The abolition of Employee Tribunal fees has led to a spike in Tribunal claims by employees

Judge striking the mallet

According to the latest round of figures from HM Courts and Tribunal Services published today, the amount of employment tribunal single cases increased by 64%. Between July and September 2017 (when ET fees were declared unlawful), single claims increased from 4,200 claims per quarter to 7,042 claims.

Vikki Wiberg, Senior Counsel at the law firm Taylor Wessing, said the numbers were hard evidence that backed up the experiences of employers in recent months.

Wiberg says “Almost immediately following the Supreme Court’s abolition Employment Tribunal fees, we and many of our clients noticed a spike in claims. These statistics bear out the scale of this trend.
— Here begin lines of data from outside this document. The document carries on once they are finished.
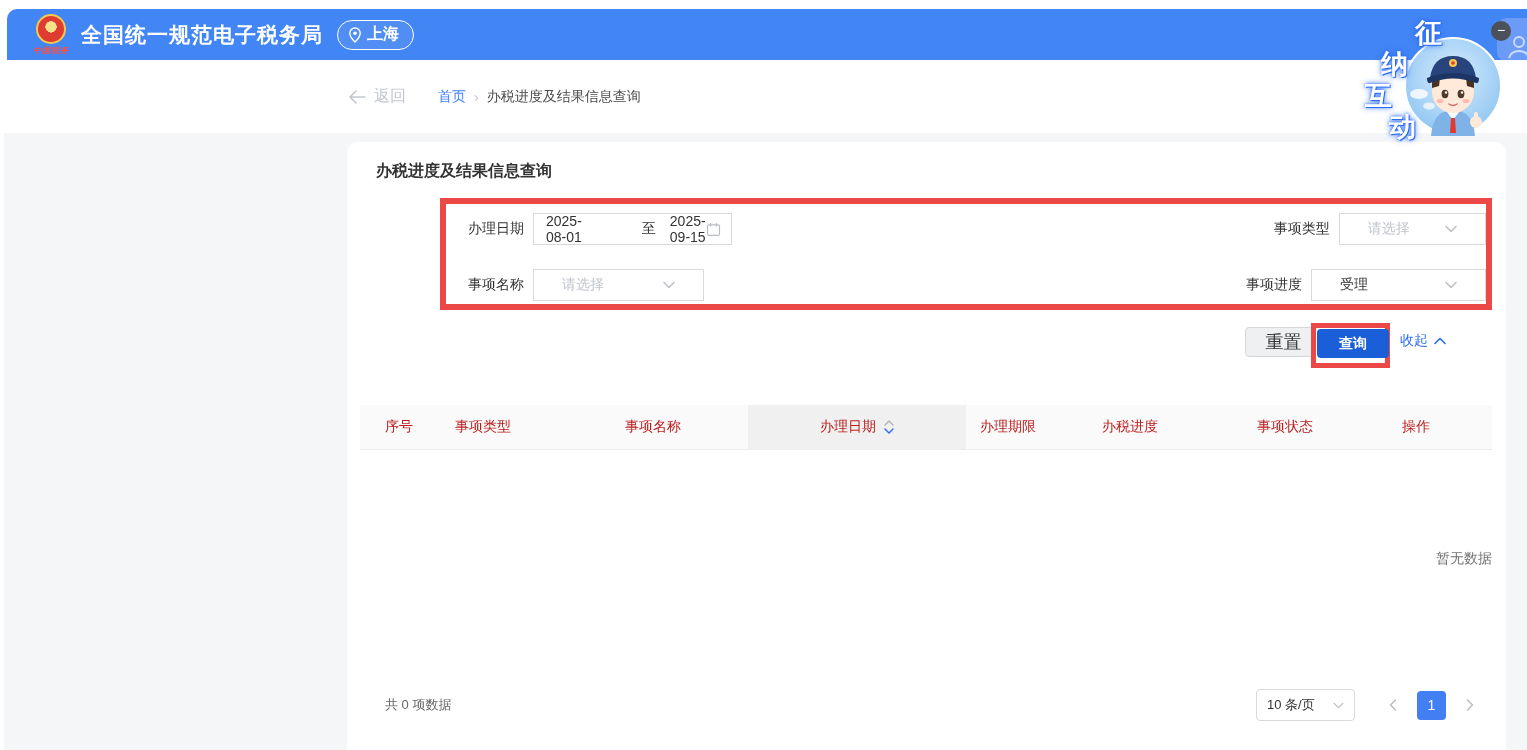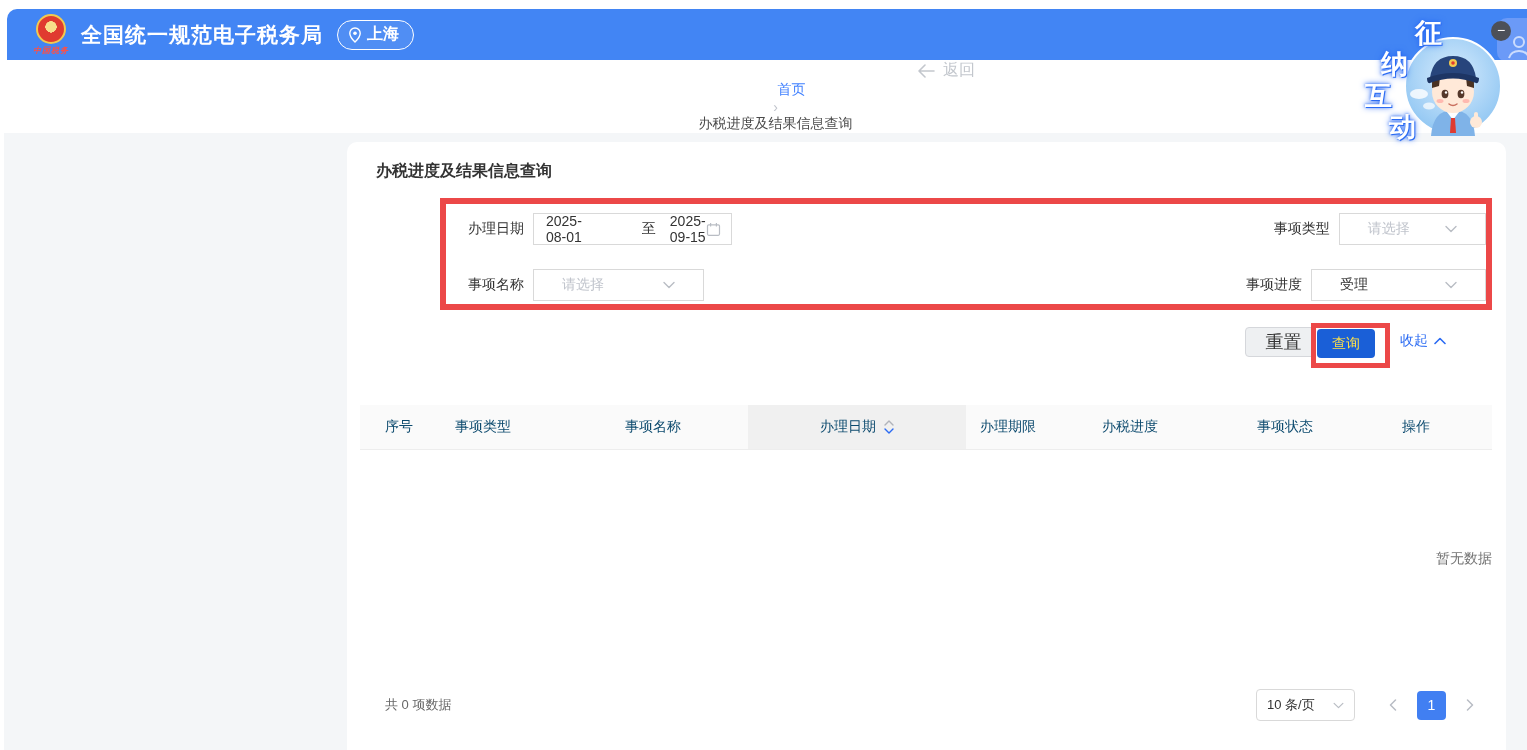"返回" .crumb-row { flex-direction: column -> none; left: 24px -> 7px }
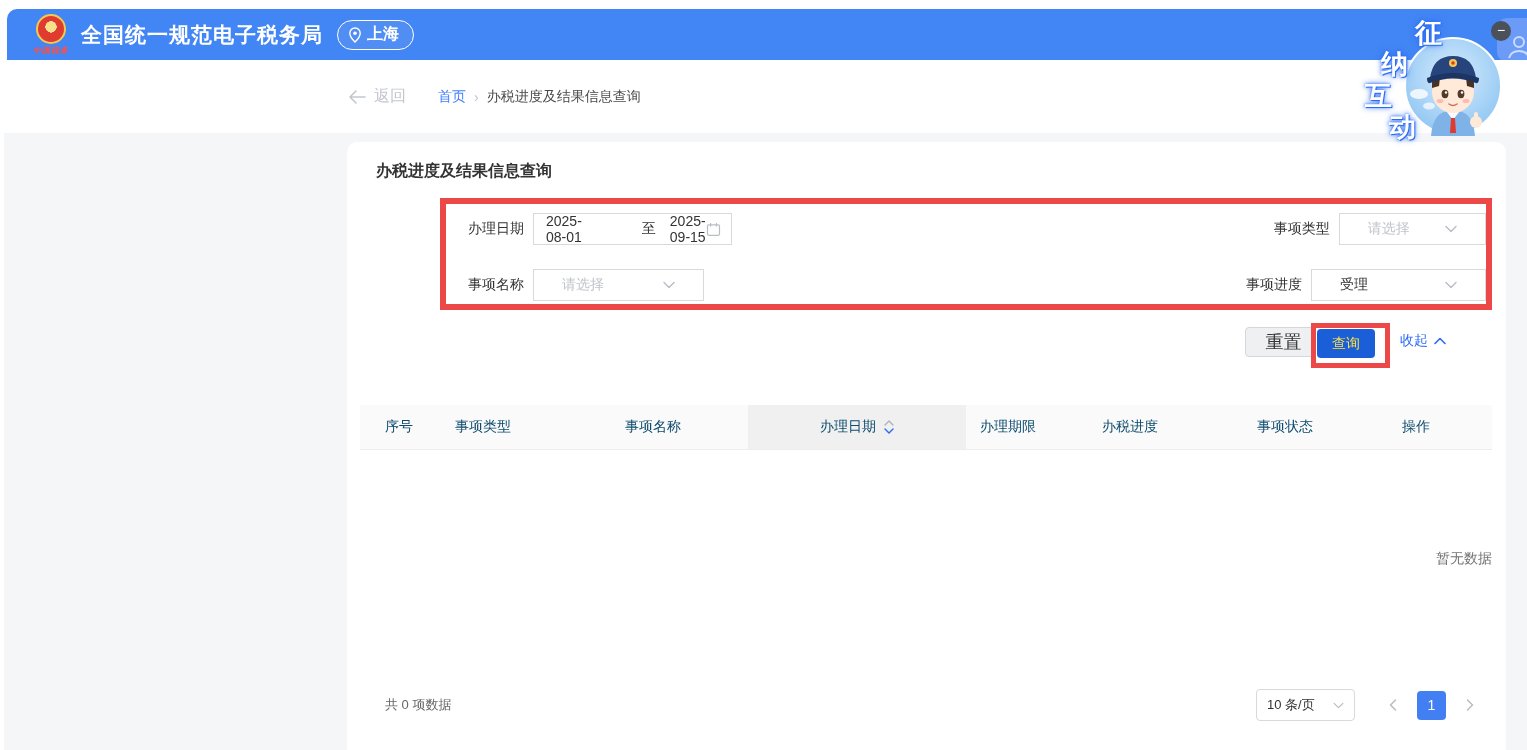"查询" .btn-query { color: #fde047 -> #ffffff; font-weight: none -> bold; width: 58px -> 72px }
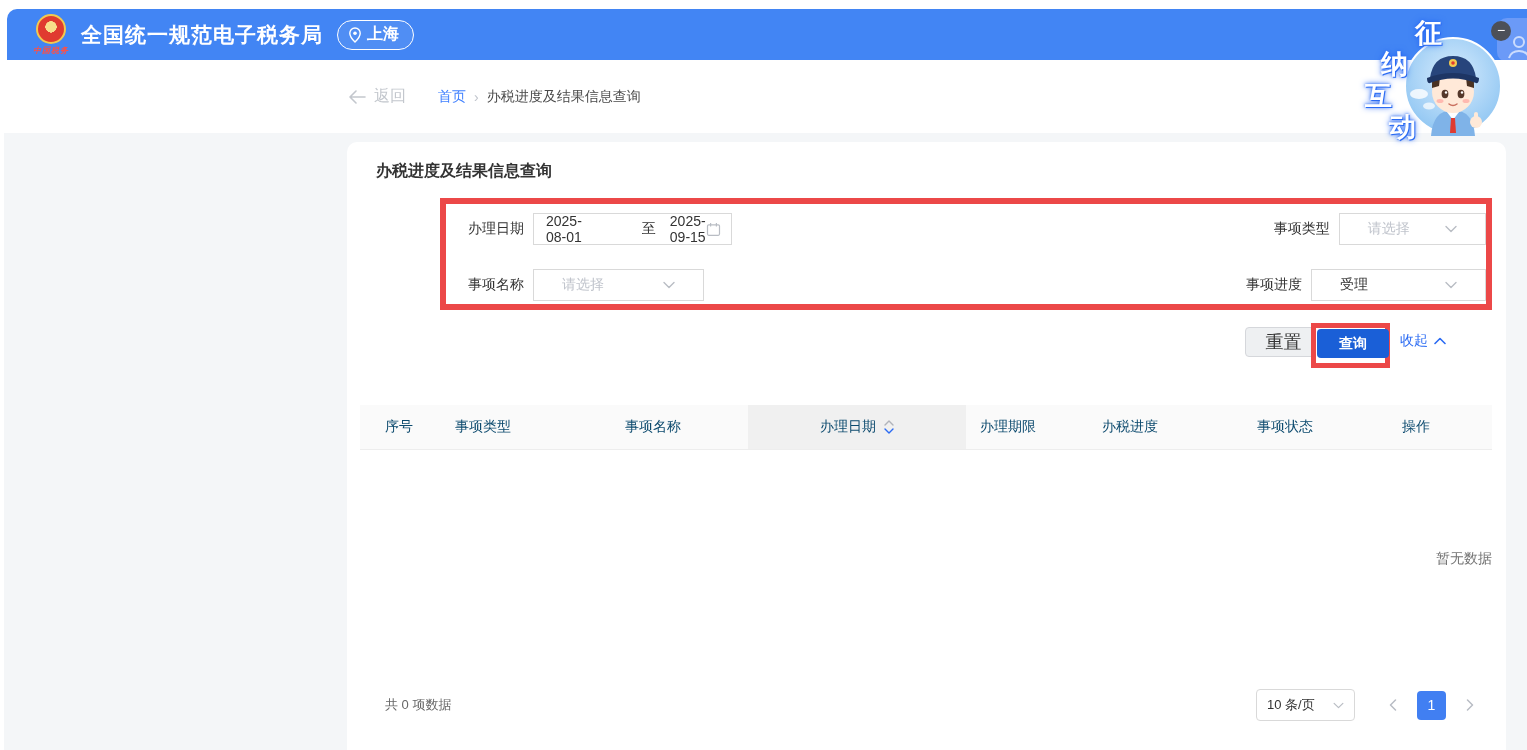"序号" .thead { color: #0c4a6e -> #b91c1c }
Clearly, the introduction of Employment Tribunal fees had the intended effect of dissuading employees from making claims, and their abolition has widened access to justice again.”

She adds that employers could face serious reputational consequences if they became relaxed about their employment practices while fees were in place, especially because all Tribunal decisions are now available online.

“Tribunal fees might have given employers a false sense of security, enabling some to relax their management practices on the assumption that employees wouldn’t pay £1,200 to take their claims to the Employment Tribunal. Whilst this was not to be recommended, these statistics bear out how urgent it is for employers to get their house in order.”

“This rise in claims also coincides with the rollout of the online Tribunal judgement database at the start of 2017, meaning that companies are likely to face more public scrutiny of the way they treat their employees. If employers aren’t following best practice, they are more likely both to face a Tribunal claim and to have all the facts of that claim laid bare for the public to see.”

Though the rise in Tribunal fees was predictable, Wiberg says there is less certainty about where the level of claims will settle.

“One unanswered question is what the ‘new normal’ is. It will be interesting to see whether the next round of data in 2018 shows claims staying at this new level.”